Hello,
I was one of the 17 individuals that were invited to Frontiers HQ a few weeks ago and after reading this thread I think there are a couple major things that everyone seems to be omitting.
The system map shows you bodies.
How does the system map show you the voyager probes, the generation ships, the space static discharges. It wont, but you can see their waveforms.
Also,
The new Honk >
Waveform checking > Scan gameplay is
only out in the black where
no one else has ever been before.
If a player has been to the system before you ( and have turned that data in) , your system map is already going to be populated because it is shared. Once you learn where the Earthlike waveform is at, you are going to honk, look for that area on the bar, and if there is nothing there, head to the next system.
I see explorers as falling into one of four groups.
1) The people that don't
2) Travelers - the ones that take advantage of the honking as they travel from A to B.
3) The ones that look for things of interest. - The ones that are looking for the earth-likes, water-worlds, cool looking things to see/systems, etc
4) The One-hundred per-centers.
For each of these, I only see net positives for each, yeah, there might be pluses and minuses when it comes to time spent, but overall for each level is a net time saved, which for gameplay the user can do more during their game play time and less time is wasted
Let me go into a bit more detail:
Because of the new community shared mapping, the people that never explore wont be required to do most of the stuff, they jump into a system, the system map has already been populated, they dont need to even honk anymore because it is already there. The majority of populated systems and most of the systems between those in the bubble are going to already be mapped out for these players. Even if they do decided to go somewhere, they will have the major straight lines between the Bubble, Colonia and Sag A* already mapped for them. and then they move into category 2.
2) Travelers - the ones that take advantage of the honking as they travel from A to B.
These players will still be receiving the same credits that they do in the current system, the honk still gets the commander the same amount of credits as the current system. If they decide to take a look around they move into category 3
3) The ones that look for things of interest. - The ones that are looking for the earth-likes, water-worlds, cool looking things/systems, etc
Here is the only time there is a negative ( in a single type of scenario, read to end, the end net is positive. )
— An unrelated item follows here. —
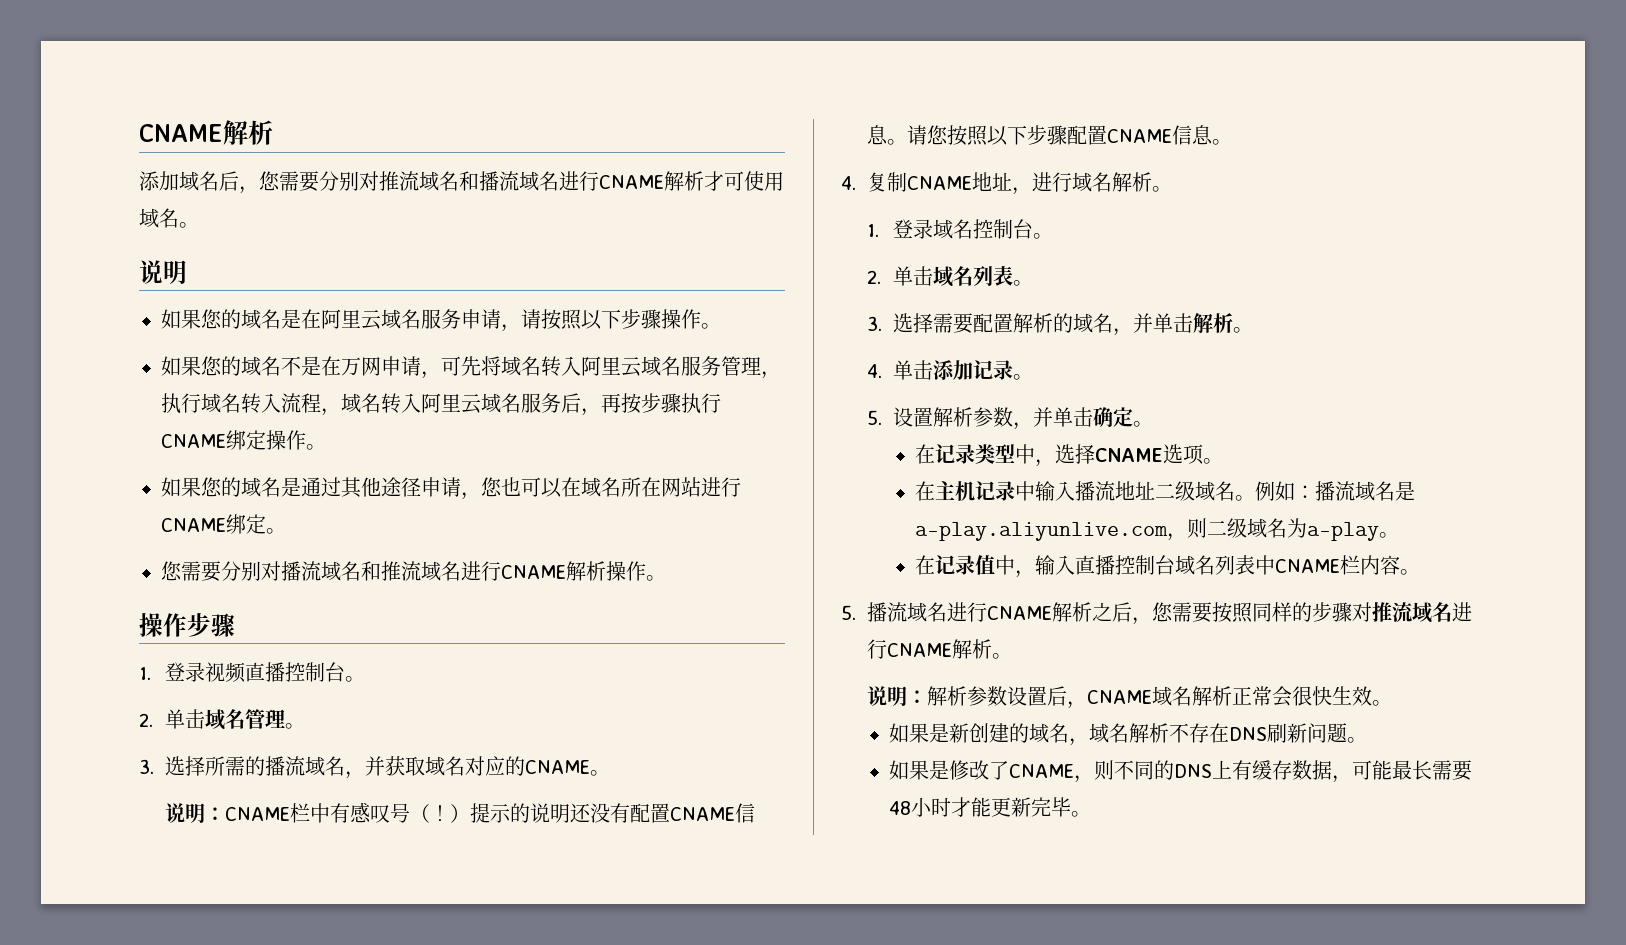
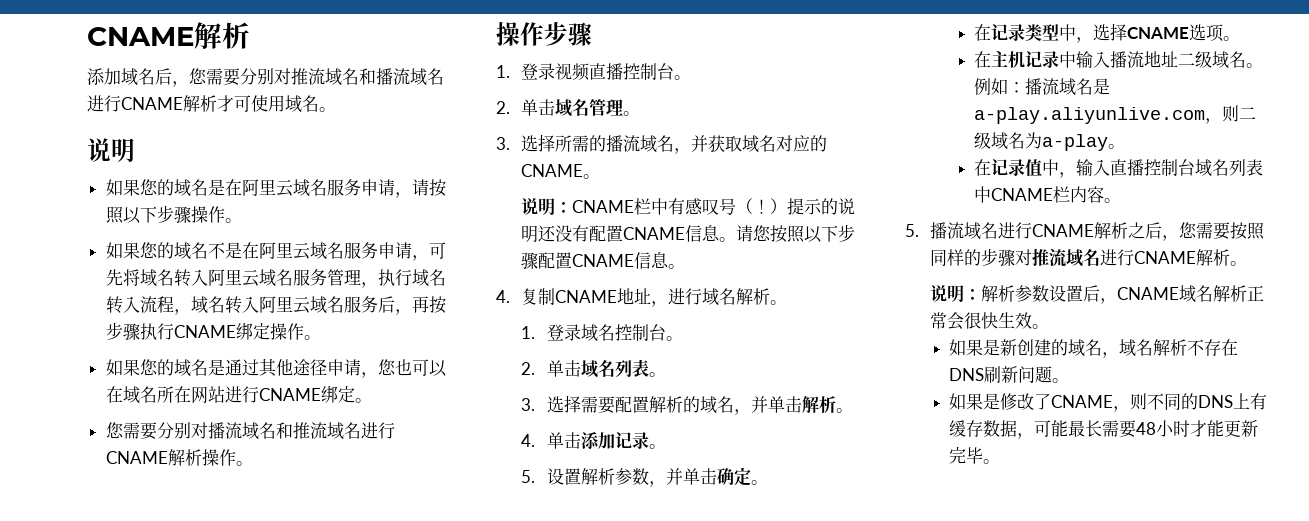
[341,357,381,376] 万网 -> [258,242,378,260] 阿里云域名服务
If you jump into the system and honk, and glance at the wave form, once you understand that a waveform in a specific area is the Earth-like, that will be the one that people are looking for. Skill based gameplay, just like learning what the different bands on the SRV wave-scanner meant.
Now, the Honk, the scan of the waveforms, ident of something and finding it. At this point the commander can point at it, scan it and get all the details on it. They will leave that screen and then start flying to it to launch probes to get that mapping tier as well.
An Earth-like is still 4-6000 k out, it still takes time to fly there for the probe mapping. Maybe...
scan the other things in the system while you are in supercruse? At this point in the time you would have spent previously doing nothing but travel, you could have gotten even more discoveries and maybe even find a reason to go check out the "uninteresting" planets that might hold something new, so making you more credits, giving something to do and maybe even finding some reason to check out other things.The funny thing is if you only look for and go to the single thing in a system is the only time there is a slowdown, as compared to the extra time for the scanning of the single thing compared to the current system. However, the moment you add in a second body you want to map, you now just greatly sped things up compared to how it is now, you can do all primary scans from the drop in point if you wanted, and you no longer have to fly there, saving you time, and then if you do want to map things, the new orrery map gives you a way to best plot a course to minimize your time spent in system so you can get from body to body with shortest distance traveled.
The things to find might not move these types of commanders into the last category, but it makes at least the tier 2 scanning much easier to do, and gives the player the time they would have spent traveling to do it.
If you are looking for cool things to look at or take pictures, the system map just showed colors, now you get a full on zoomed in view of the body without having to fly there in advance, so you are not wasting your time before you decide to go there.
4) The One-hundred per-centers.
Doing a full system is just faster, you can scan everything from the drop in point, you can chose a best plot route from the orrery map so you minimize travel time. They would have flown to each planet in the previous system, but now they still do to launch probes so efficient routing greatly speeds things up.
Most replies that I have read though that have complaints seem to be focusing on a single aspect of the new system without looking at the overall picture. Yes there might be some cases that the old system was faster, but this is in very specific senarios, what time you lost in a single star system you make up thrice or more over in the next star system. You would have to go out of your way or RNG into a very dead space of the galaxy to have it take longer then the current system to do the same thing. Overall the process is greatly sped up.